> [The problem] Reproduce exactly the line containing "[551,678,618,696] votes, it" and every line after it, through the last line of the records below; add nothing.

> [Source data]
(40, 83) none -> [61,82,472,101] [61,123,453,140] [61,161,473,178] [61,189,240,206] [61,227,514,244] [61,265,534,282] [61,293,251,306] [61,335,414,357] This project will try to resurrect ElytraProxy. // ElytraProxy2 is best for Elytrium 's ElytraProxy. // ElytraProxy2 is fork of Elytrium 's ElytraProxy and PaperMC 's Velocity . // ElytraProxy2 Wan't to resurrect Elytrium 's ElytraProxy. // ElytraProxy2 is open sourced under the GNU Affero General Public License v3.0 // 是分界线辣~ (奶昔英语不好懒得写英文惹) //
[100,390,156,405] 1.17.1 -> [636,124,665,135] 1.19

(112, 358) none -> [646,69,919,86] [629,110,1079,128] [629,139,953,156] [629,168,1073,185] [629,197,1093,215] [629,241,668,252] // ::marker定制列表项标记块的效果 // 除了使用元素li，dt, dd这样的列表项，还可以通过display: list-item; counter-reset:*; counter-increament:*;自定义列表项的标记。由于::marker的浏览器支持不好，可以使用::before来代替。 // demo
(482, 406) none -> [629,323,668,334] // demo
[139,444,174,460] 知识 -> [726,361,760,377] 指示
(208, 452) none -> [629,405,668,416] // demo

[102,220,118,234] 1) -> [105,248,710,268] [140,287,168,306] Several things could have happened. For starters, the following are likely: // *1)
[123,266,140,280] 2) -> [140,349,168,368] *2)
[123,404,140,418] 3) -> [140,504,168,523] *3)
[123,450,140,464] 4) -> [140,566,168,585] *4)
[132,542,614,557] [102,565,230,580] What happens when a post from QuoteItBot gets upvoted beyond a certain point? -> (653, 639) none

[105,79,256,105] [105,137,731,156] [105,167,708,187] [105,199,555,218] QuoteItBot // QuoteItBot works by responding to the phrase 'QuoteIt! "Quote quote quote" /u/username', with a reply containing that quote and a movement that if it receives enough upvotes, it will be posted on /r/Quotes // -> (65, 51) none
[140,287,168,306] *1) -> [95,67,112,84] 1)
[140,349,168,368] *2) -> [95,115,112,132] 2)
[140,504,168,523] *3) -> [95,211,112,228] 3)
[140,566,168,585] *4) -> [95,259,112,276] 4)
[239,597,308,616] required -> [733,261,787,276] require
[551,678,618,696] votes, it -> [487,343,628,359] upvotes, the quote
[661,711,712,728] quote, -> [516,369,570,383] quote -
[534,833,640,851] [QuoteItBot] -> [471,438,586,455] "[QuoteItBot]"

> [Reply]
[551,678,618,696] votes, it -> [487,343,628,359] upvotes, the quote
[661,711,712,728] quote, -> [516,369,570,383] quote -
[534,833,640,851] [QuoteItBot] -> [471,438,586,455] "[QuoteItBot]"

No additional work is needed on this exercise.